FOR SEVERAL DAYS after I returned from Venice I wore my neoprene “HERE ANYONE CAN LIVE FREE” band. The attendant-nurse had called it a “supporter bracelet,” possibly referencing the ones worn by soccer fanatics (often called “supporters” in Europe). When she said it, I stopped to think, “Do I support this work?” The hospital’s motto feels disingenuous to me in the same way that I always found John Lennon and Yoko Ono’s “War is Over” to be. Sure, Field Hospital X is symbolically a safe space, but simply asserting this isn’t enough. The ambiguous use of care culture and hospital branding still bothered me. So did the name. Isn’t a field hospital just for the military? I thought of M*A*S*H but with IDF machos instead of dorky Alan Alda. The “X” could be a placeholder or a destination, a testament to the fact that the project is still a little shaky about its own origins. Where one can live free is unspecified, and, while healthcare and healing are topics that art is well-positioned to investigate, it’s probably fine to go for a second opinion. 
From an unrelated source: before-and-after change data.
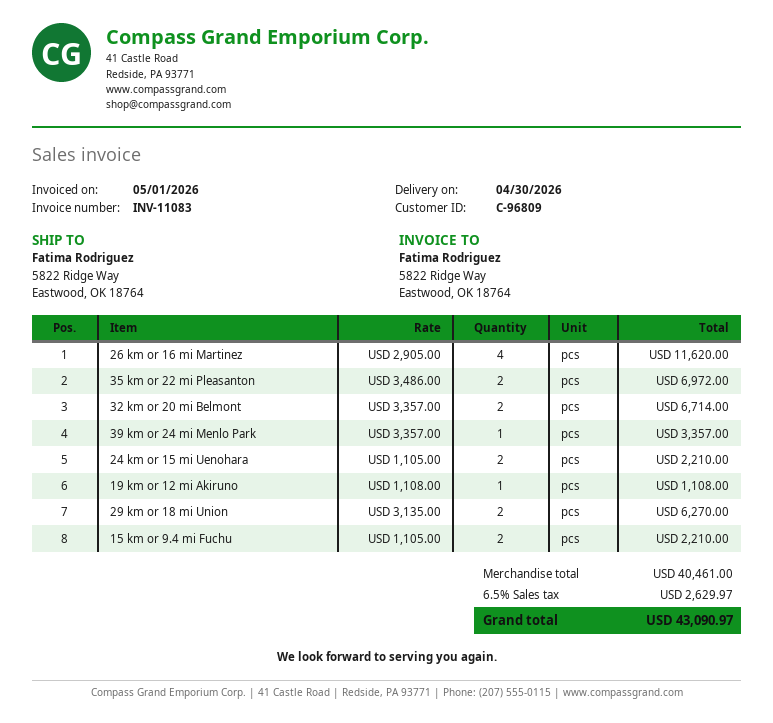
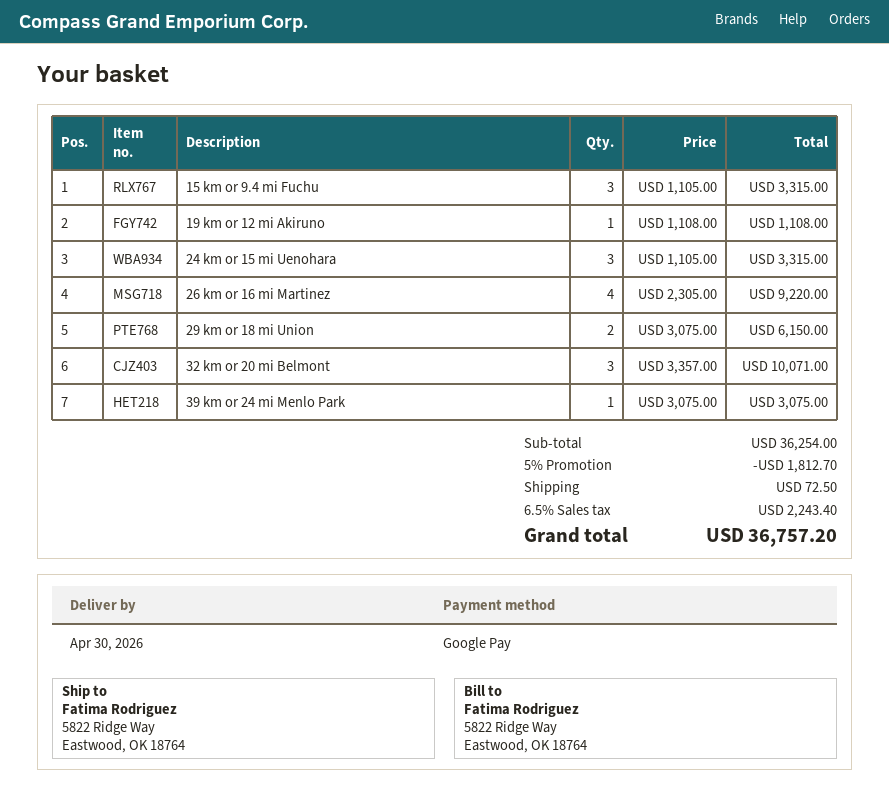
26 km or 16 mi Martinez: 4 x 2905.00 = 11620.00 -> 4 x 2305.00 = 9220.00
35 km or 22 mi Pleasanton: 2 x 3486.00 = 6972.00 -> none
32 km or 20 mi Belmont: 2 x 3357.00 = 6714.00 -> 3 x 3357.00 = 10071.00
39 km or 24 mi Menlo Park: 1 x 3357.00 = 3357.00 -> 1 x 3075.00 = 3075.00
24 km or 15 mi Uenohara: 2 x 1105.00 = 2210.00 -> 3 x 1105.00 = 3315.00
29 km or 18 mi Union: 2 x 3135.00 = 6270.00 -> 2 x 3075.00 = 6150.00
15 km or 9.4 mi Fuchu: 2 x 1105.00 = 2210.00 -> 3 x 1105.00 = 3315.00
subtotal: 40461.00 -> 36254.00
discount: none -> 5% = 1812.70
shipping: none -> 72.50
tax: 6.5% = 2629.97 -> 6.5% = 2243.40
total: 43090.97 -> 36757.20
Samuel Holleran is an interdisciplinary artist and researcher, examining
public space, visual culture, and memorialization. He has worked as an
art director, researcher, and educator in the field of civically engaged
design with the Center for Urban Pedagogy in New York City, ETH-Zürich,
and Ellery Studio in Berlin. Currently, he is a researcher at the
University of Melbourne, where he is examining public participation in
the re-imagination of urban cemeteries.